THE TASK
Would you reproduce exactly the lines below from the one holding "[969,502,1010,520] (1300 ->" through the one holding "[894,524,1011,539] [60,543,195,555] along", inclusive, and no others?

RECORDED INFORMATION
'''

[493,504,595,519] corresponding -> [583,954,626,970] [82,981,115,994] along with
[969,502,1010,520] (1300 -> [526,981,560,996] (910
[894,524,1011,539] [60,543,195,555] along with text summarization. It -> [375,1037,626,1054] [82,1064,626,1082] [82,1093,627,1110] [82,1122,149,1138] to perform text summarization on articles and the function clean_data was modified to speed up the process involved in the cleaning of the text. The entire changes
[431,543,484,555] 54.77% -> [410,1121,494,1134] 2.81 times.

'''
'''

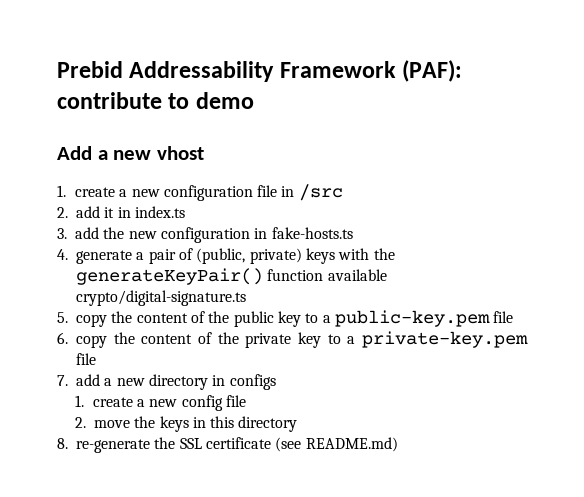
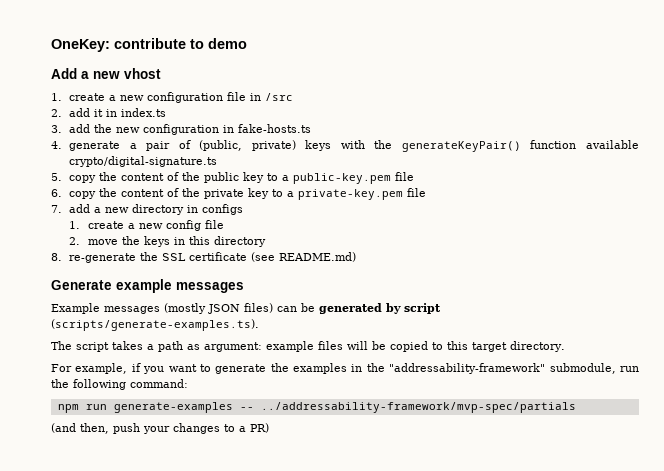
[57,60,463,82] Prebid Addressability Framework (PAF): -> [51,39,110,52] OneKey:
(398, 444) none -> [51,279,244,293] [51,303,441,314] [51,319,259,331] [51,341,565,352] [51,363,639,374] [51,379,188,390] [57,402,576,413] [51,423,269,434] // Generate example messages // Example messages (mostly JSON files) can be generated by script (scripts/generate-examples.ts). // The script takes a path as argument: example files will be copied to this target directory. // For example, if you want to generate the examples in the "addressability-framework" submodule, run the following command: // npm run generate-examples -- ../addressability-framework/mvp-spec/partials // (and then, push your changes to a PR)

'''

OUTPUT FOR THIS EXERCISE
[969,502,1010,520] (1300 -> [526,981,560,996] (910
[894,524,1011,539] [60,543,195,555] along with text summarization. It -> [375,1037,626,1054] [82,1064,626,1082] [82,1093,627,1110] [82,1122,149,1138] to perform text summarization on articles and the function clean_data was modified to speed up the process involved in the cleaning of the text. The entire changes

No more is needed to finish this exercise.